By Ileana Najarro, Houston Chronicle, Published May 24, 2019




Photo by Marie D. De Jesús / Staff Photographer

Julia De Leon kneeled on the kitchen floor of a Bellaire house, scrubbing it clean with her hands because her employer demanded it.


She felt an ache in her abdomen each time she bent down. She made a crude mop out of some supplies she found in the house to make the job easier, but her employer took it away.


De Leon had two young daughters to raise on her own. The Bellaire homeowner paid $55 a day for seven hours of work. De Leon needed the job to make rent.

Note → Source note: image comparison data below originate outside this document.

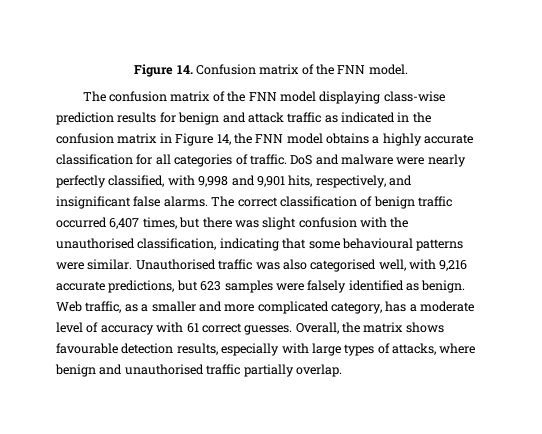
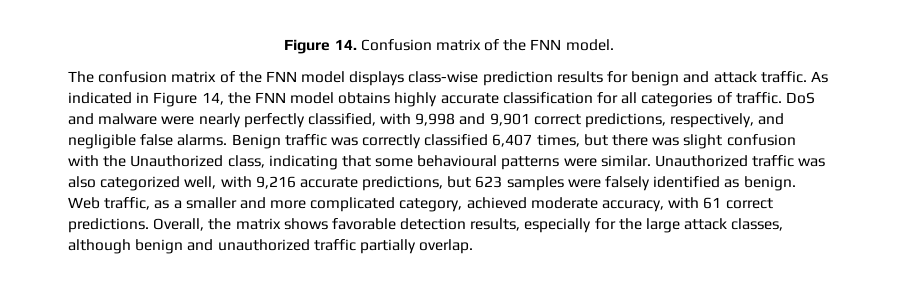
- The confusion matrix of the FNN model displaying class-wise prediction results for benign and attack traffic as indicated in the confusion matrix in Figure 14, the FNN model obtains a highly accurate classification for all categories of traffic.
+ The confusion matrix of the FNN model displays class-wise prediction results for benign and attack traffic. As indicated in Figure 14, the FNN model obtains highly accurate classification for all categories of traffic.
- DoS and malware were nearly perfectly classified, with 9,998 and 9,901 hits, respectively, and insignificant false alarms.
+ DoS and malware were nearly perfectly classified, with 9,998 and 9,901 correct predictions, respectively, and negligible false alarms.
- The correct classification of benign traffic occurred 6,407 times, but there was slight confusion with the unauthorised classification, indicating that some behavioural patterns were similar.
+ Benign traffic was correctly classified 6,407 times, but there was slight confusion with the Unauthorized class, indicating that some behavioural patterns were similar.
- Unauthorised traffic was also categorised well, with 9,216 accurate predictions, but 623 samples were falsely identified as benign.
+ Unauthorized traffic was also categorized well, with 9,216 accurate predictions, but 623 samples were falsely identified as benign.
- Web traffic, as a smaller and more complicated category, has a moderate level of accuracy with 61 correct guesses.
+ Web traffic, as a smaller and more complicated category, achieved moderate accuracy, with 61 correct predictions.
- Overall, the matrix shows favourable detection results, especially with large types of attacks, where benign and unauthorised traffic partially overlap.
+ Overall, the matrix shows favorable detection results, especially for the large attack classes, although benign and unauthorized traffic partially overlap.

So she did as she was told, took what she was offered. She just needed to make enough for her daughters, to give them a chance at a better future. Everything she did, she did for them.


That was in the early 1990s. Today, she would not accept anything less than fair.

De Leon, 55, now splits her time between cleaning Houston apartments, houses and mansions and serving as the vice president of the Board of Directors for the Fe y Justicia Worker Center. She is also a local leader for the National Domestic Workers Alliance.


She hands out safety supplies to day laborers on street corners. She travels to Washington, D.C., to speak before members of Congress. Earlier this year she even attended a star-studded Oscars party in Los Angeles which honored her and other national domestic worker leaders.


De Leon negotiates her pay and duties, not just for herself, but to help establish a new normal for the thousands of other women doing the same work across Houston every day.